After completing this course you will be able to:
- Recognize the broad impact of the §469 limitation provision by: Recalling the differences between prior law loss treatment and the former and current treatment of losses Citing the prior tax shelter problem and Congress’s motives and rationales in passing §469; Specifying economic decision-making changes caused by the limitation; Identifying income and loss into categories; and Recognizing the concept of investor participation as central in determining the allowance of a passive loss.
- Specify the mechanics of the passive loss rules, recognize the impact of §469 to appropriate deductions, identify what type of income may be offset by passive losses and then, determine a passive loss.
- Identify passive losses under §469 by: Citing the “bucket” analogy of §469 to: (i) specify the categories of a client's annual income and the §469 limitation’s impact, and (ii) determine “passive items” and “material participation” under §469; Locating portfolio income based on items deemed nonpassive under the Code; and Identifying circumstances that allow for special treatment of income and loss.
- Recognize the suspension of disallowed losses, identify ways to ultimately "free up" passive losses, specify the treatment of passive credits including potential basis adjustment, and determine a fully taxable disposition indicating the impact of related party transactions.
- Identify the impact and tax consequences of a fully taxable disposition (FTD) by: Determining an entire interest disposition, particularly for a partnership or grantor trust; Specifying the allowance of suspended losses upon installment sale, exchange, gift or death; Selecting the order of recognized tax attributes upon an FTD; and Recognizing ways to escape the application of the FTD and other passive loss rules particularly for closely held corporations and personal service corporations that change their operations and nature.
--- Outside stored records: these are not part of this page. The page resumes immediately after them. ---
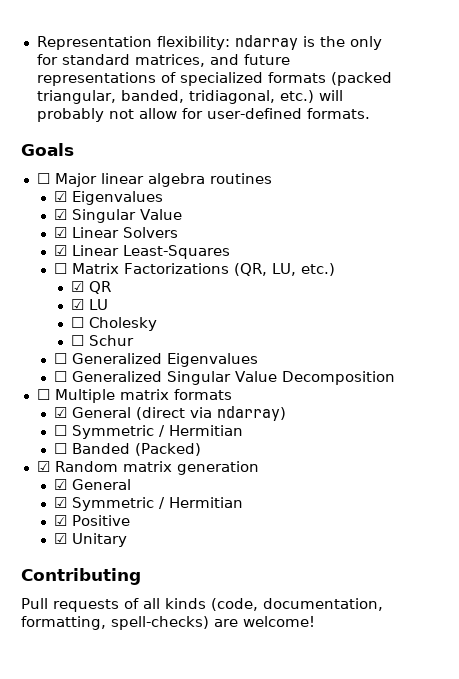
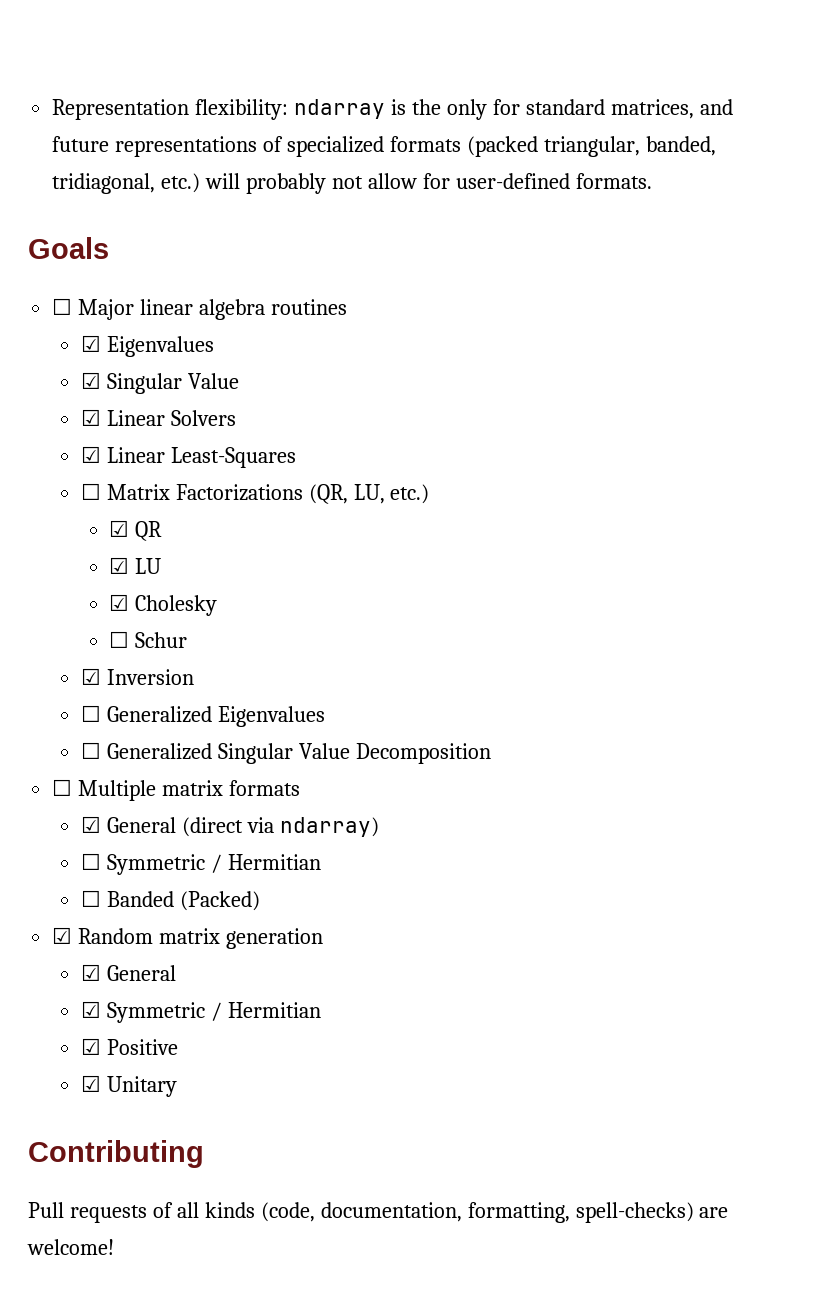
[71,317,85,328] ☐ -> [109,594,130,611] ☑
(135, 340) none -> [80,668,194,685] // ☑ Inversion

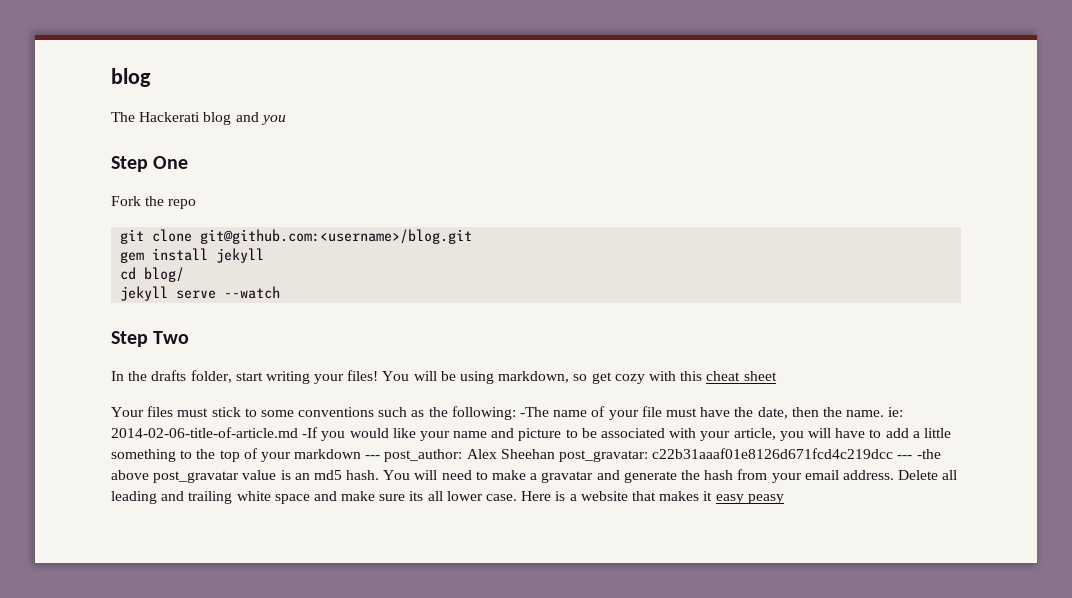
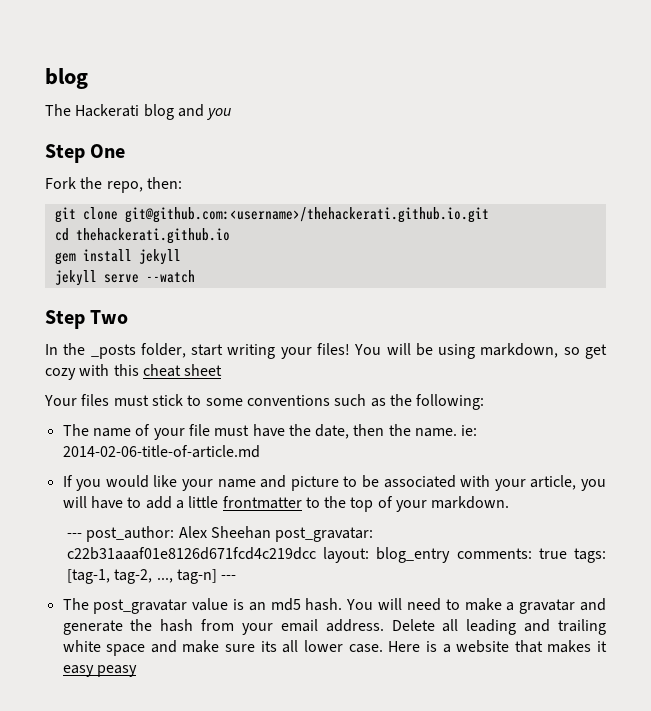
[168,199,197,209] repo -> [106,177,182,193] repo, then:
[200,229,473,244] git@github.com:<username>/blog.git -> [124,207,489,223] [54,228,230,244] git@github.com:<username>/thehackerati.github.io.git // cd thehackerati.github.io
[120,267,185,282] // cd blog/ -> (181, 257) none
[151,370,187,381] drafts -> [90,344,136,359] _posts
[520,407,550,417] -The -> [62,424,89,436] // The
[302,427,319,438] -If -> [62,475,73,487] // If
[111,449,176,462] something -> [222,496,302,509] frontmatter
[294,449,362,459] markdown -> [431,496,510,509] markdown. //
[897,449,941,459] [111,470,149,480] --- -the above -> [323,547,607,563] [66,569,237,584] [62,598,89,610] layout: blog_entry comments: true tags: [tag-1, tag-2, ..., tag-n] --- // The

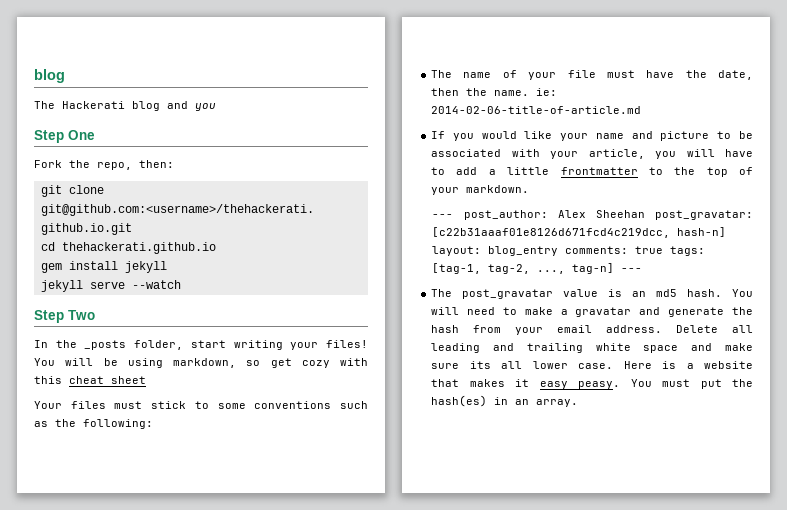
[66,547,316,560] c22b31aaaf01e8126d671fcd4c219dcc -> [432,227,727,238] [c22b31aaaf01e8126d671fcd4c219dcc, hash-n]
[96,665,137,677] peasy -> [578,379,753,389] [431,395,579,407] peasy. You must put the hash(es) in an array.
- Identify which clients are or are not subject to the passive loss rules by: Specifying types of corporations to which §469 applies and citing the elements of their Code definitions; Recognizing the general rental activity rule exception and eligibility requirements, Determining “pre-enactment interest,” “qualified interest” and “pre-enactment activity” identifying their §469 “phase in” treatment; and Citing §469’s effective date and recognizing the IRS’s application authority under 469(l).
- Identify how to avoid the application of the passive loss rules through material participation, and factors under the TRA ’86 that were considered in determining whether the taxpayer’s involvement in the operation of the activity is regular, continuous, and substantial.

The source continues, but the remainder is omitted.